# Cut-in-Half Actor



## BloodyWendigo (Aug 23, 2015)

For my haunt this year, there's going to be a scene where an actor is laying on the floor and is missing their legs, which are static props laying a couple of feet away. The only problem is, I'm not sure how to go about doing this. I know how to do everything, except how to actually achieve the effect of making them look cut in half. I had the idea to use a thicker type of plastic drop cloth, paint it dark and cover their legs while they lay on the floor. Sit them partially up on something and pile up stuff around them to make them seem level with the floor. I can't really think of anything that would be really practical. Any ideas would be much appreciated!


----------



## BillyVanpire (Apr 22, 2015)

This might work for you, its not the illusion you describe but might be easier to do

http://www.hauntforum.com/showthread.php?t=41459&highlight=half


----------



## Xander_gusev (Jan 5, 2015)

Here! Something like this will probably work!


----------



## BloodyWendigo (Aug 23, 2015)

Xander, that's an excellent idea!(By the way I love indymogul bfx) The only problem that I have is how to fit something like that in a space of about 6 1/2 feet long and 5 feet wide. The people coming through the haunt would be walking on the real floor, while the actor's "top-half" would be on the board. Are there any suitable ways to make that blend into the real floor so people don't immediately suspect this? The haunt has a forest-type theme, so maybe use fake rocks or plants to disguise the edges? Any solutions?


----------



## BillyVanpire (Apr 22, 2015)

that works for filming the scene you want, you get to crop out anything that gives away the gag. in a real life scene you don't have that luxury. 

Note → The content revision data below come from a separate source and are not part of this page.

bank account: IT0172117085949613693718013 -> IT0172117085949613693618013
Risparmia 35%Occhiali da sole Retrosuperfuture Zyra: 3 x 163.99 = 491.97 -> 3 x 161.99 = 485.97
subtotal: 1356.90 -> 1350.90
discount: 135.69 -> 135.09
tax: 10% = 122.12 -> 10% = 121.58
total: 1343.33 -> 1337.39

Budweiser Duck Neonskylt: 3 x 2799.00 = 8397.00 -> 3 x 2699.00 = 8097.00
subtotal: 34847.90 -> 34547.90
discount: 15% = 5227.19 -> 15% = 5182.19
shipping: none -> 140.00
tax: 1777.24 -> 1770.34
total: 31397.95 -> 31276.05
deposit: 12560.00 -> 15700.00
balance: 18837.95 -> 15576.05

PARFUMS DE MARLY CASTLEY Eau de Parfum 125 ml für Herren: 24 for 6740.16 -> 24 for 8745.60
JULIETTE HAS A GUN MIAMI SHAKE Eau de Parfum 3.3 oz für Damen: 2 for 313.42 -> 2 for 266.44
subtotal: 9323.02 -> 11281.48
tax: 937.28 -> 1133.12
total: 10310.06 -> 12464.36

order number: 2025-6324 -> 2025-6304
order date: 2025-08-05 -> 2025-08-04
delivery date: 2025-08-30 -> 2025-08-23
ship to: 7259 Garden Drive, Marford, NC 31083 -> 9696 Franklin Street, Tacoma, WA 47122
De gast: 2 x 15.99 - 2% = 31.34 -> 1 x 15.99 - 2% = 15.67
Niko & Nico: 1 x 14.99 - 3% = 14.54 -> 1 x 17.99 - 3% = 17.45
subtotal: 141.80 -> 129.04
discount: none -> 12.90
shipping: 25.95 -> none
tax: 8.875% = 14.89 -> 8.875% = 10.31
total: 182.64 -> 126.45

can you cover the entire floor with a platform?
or
make a fake tree stump to hide the actors lower half?
or
use mirrors to reflect forest/hide the legs?


----------



## Xander_gusev (Jan 5, 2015)

BloodyWendigo said:


> Xander, that's an excellent idea!(By the way I love indymogul bfx) The only problem that I have is how to fit something like that in a space of about 6 1/2 feet long and 5 feet wide. The people coming through the haunt would be walking on the real floor, while the actor's "top-half" would be on the board. Are there any suitable ways to make that blend into the real floor so people don't immediately suspect this? The haunt has a forest-type theme, so maybe use fake rocks or plants to disguise the edges? Any solutions?


I think that using this maybe on a more elevated platform like on a tree stump would work great! The actor could be on their knees and be screaming and acting! Kind of like the gore galore prop here http://gore-galore.com/product/saw-table-illusion/ :jol:
Edit: Didn't read your tree stump idea...my bad, dont think of me as an idea stealer :|


----------



## Xander_gusev (Jan 5, 2015)

Also just thought of this you could use the actor as a distraction then get them from the behind with a wolf actor. I don't know...just throwing out some ideas


----------



## JustJimAZ (Aug 19, 2010)

Did you come up with a solution for this? Since this illusion usually requires hiding the lower torso under a raised gurney, bed, or other platform, I was thinking that a picnic table night fit in your theme. Given your space restrictions, 1/2 a table. 

Or position the actor vertically - floating mid air or hanging on to something overhead perhaps.

I find so many things get interesting when you turn then 90 or 180 degrees.


----------



## shmoman (Jan 22, 2016)

You're going to hate me for this, but we have an actor that helps out in our Haunt that doesn't have any legs. A couple of years ago we had him play Lizzy Borden's dad and he'd lay in the middle of the floor with his legs a couple of feet away and when people would get close he'd scream and start chasing them on his hands. FREAKY.

So my best advice would be to find an actor that doesn't have any legs.


----------



## DarkOne (Oct 16, 2012)

Is the area too tight to make a ramp that the actor can put his legs under that might not be too noticable? When I was a kid, I remember going to a Jaycee's haunted house and one of the things that has stuck with me for the last 30 years was a cun in half body laying on a table with a huge double axe pendulum swinging through his midsection. They had a pump pumping blood from the slice, which poured onto the floor ( and I assume recirculated). And then while you're looking at that, that's when the crazy chainsaw guy comes out. At least that's how I remember it, I was only 10 or so. I remember it as a butcher block looking table, so there would be plenty of room in the top to hold the actor.


----------